The problem
What was broken before AI
Many teams try to improve AI products by changing prompts and seeing whether the next answer feels better. That can work for demos, but it breaks down quickly in production. Failures are messy, users ask unpredictable questions, and a change that fixes one example may quietly make another class of examples worse. Without a structured way to inspect errors, teams end up arguing from anecdotes.
What changed
What the use case made possible
Hamel’s workflow treats AI failures as product data. Instead of jumping straight to a fix, the team reviews examples, identifies the type of failure, groups similar issues, and decides which failures matter most. From there, they build targeted evals that test the behavior directly. That makes it easier to compare prompt changes, retrieval changes, model changes, or product changes against the problems users actually experience.
Why this matters
Why this use case is worth studying
This use case is valuable because it gives teams a way to make AI quality less mysterious.

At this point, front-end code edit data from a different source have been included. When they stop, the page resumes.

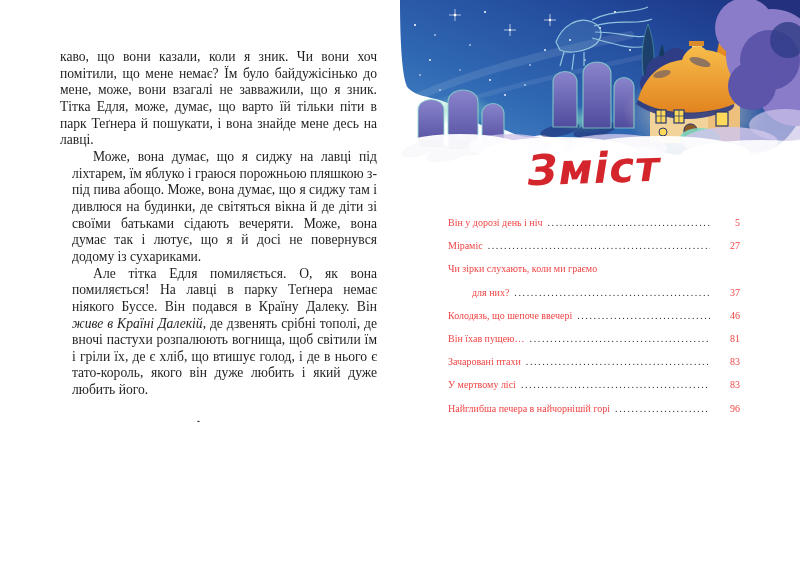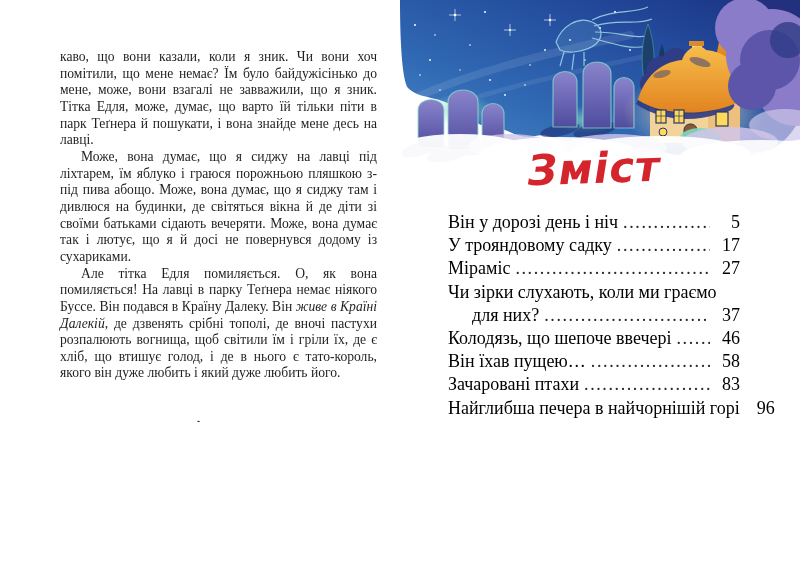"Може, вона думає, що я" .text-block p.indent { margin-left: none -> 12px }
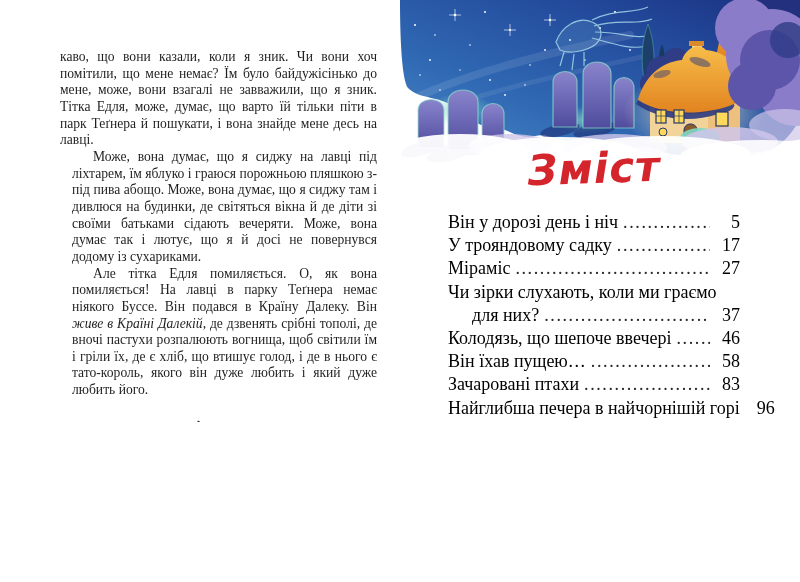"Він у дорозі день і" .toc { color: #000000 -> #ef4444; font-size: 18px -> 10px }
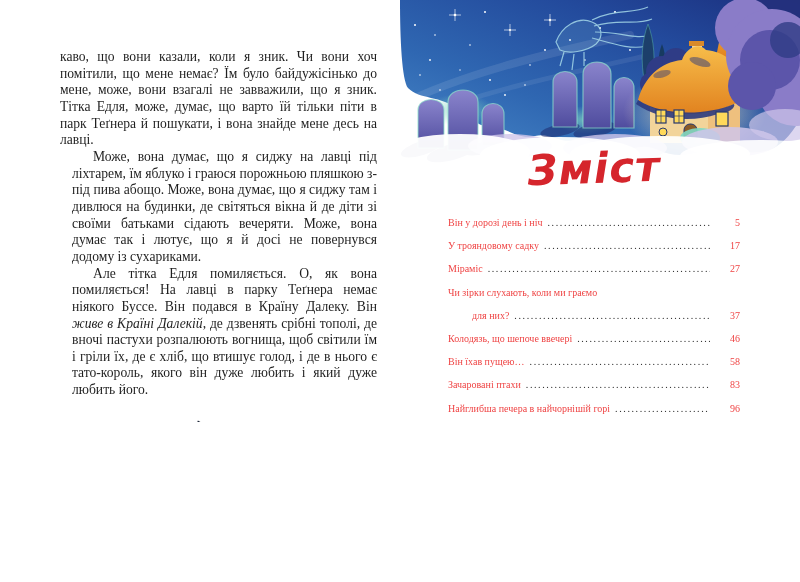"У трояндовому садку" div { html: <div> <div> <span>У трояндовому садку</span> <span></span> <span>17</span> </div> </div> -> none }
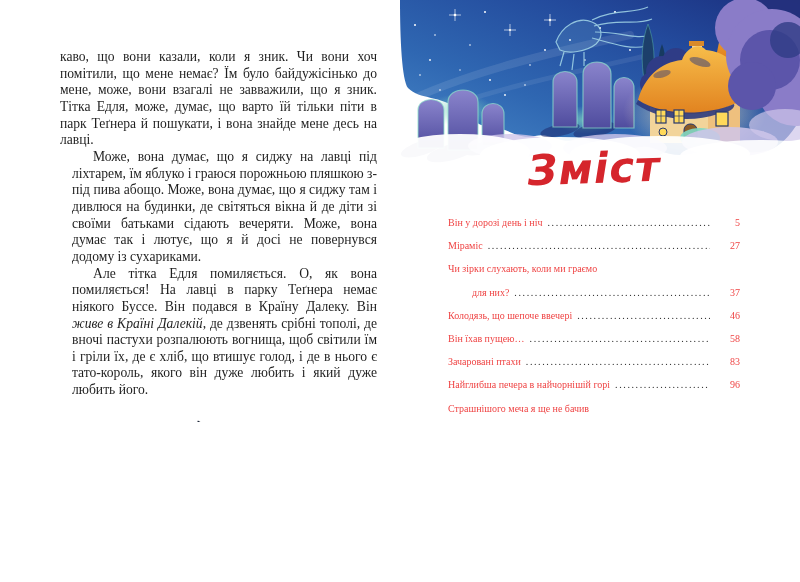"58" span.toc-page { text: 58 -> 81 }
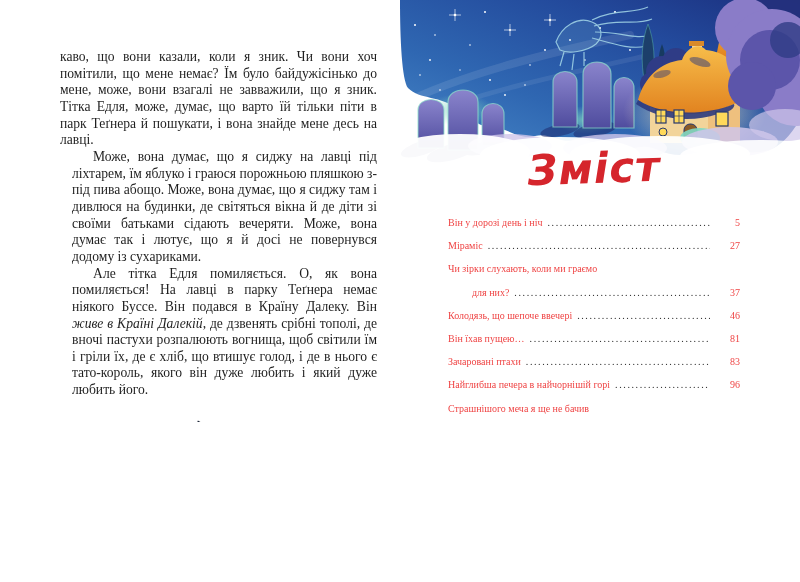"У мертвому лісі" div { html: none -> <div> <div> <span>У мертвому лісі</span> <span></span> <span>83</span> </div> </div> }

The model is not just “good” or “bad.” It fails in patterns: missing context, making unsupported claims, refusing incorrectly, following the wrong instruction, formatting poorly, or misunderstanding the user’s intent. Once those patterns are visible, product teams can make better decisions about what to fix first.
Use this when
When this pattern applies
Use this pattern when an AI feature is working sometimes, failing unpredictably, and the team is not sure what to fix next. It works especially well when you have real examples from users or internal testing, but the failures feel too varied to understand from aggregate metrics alone.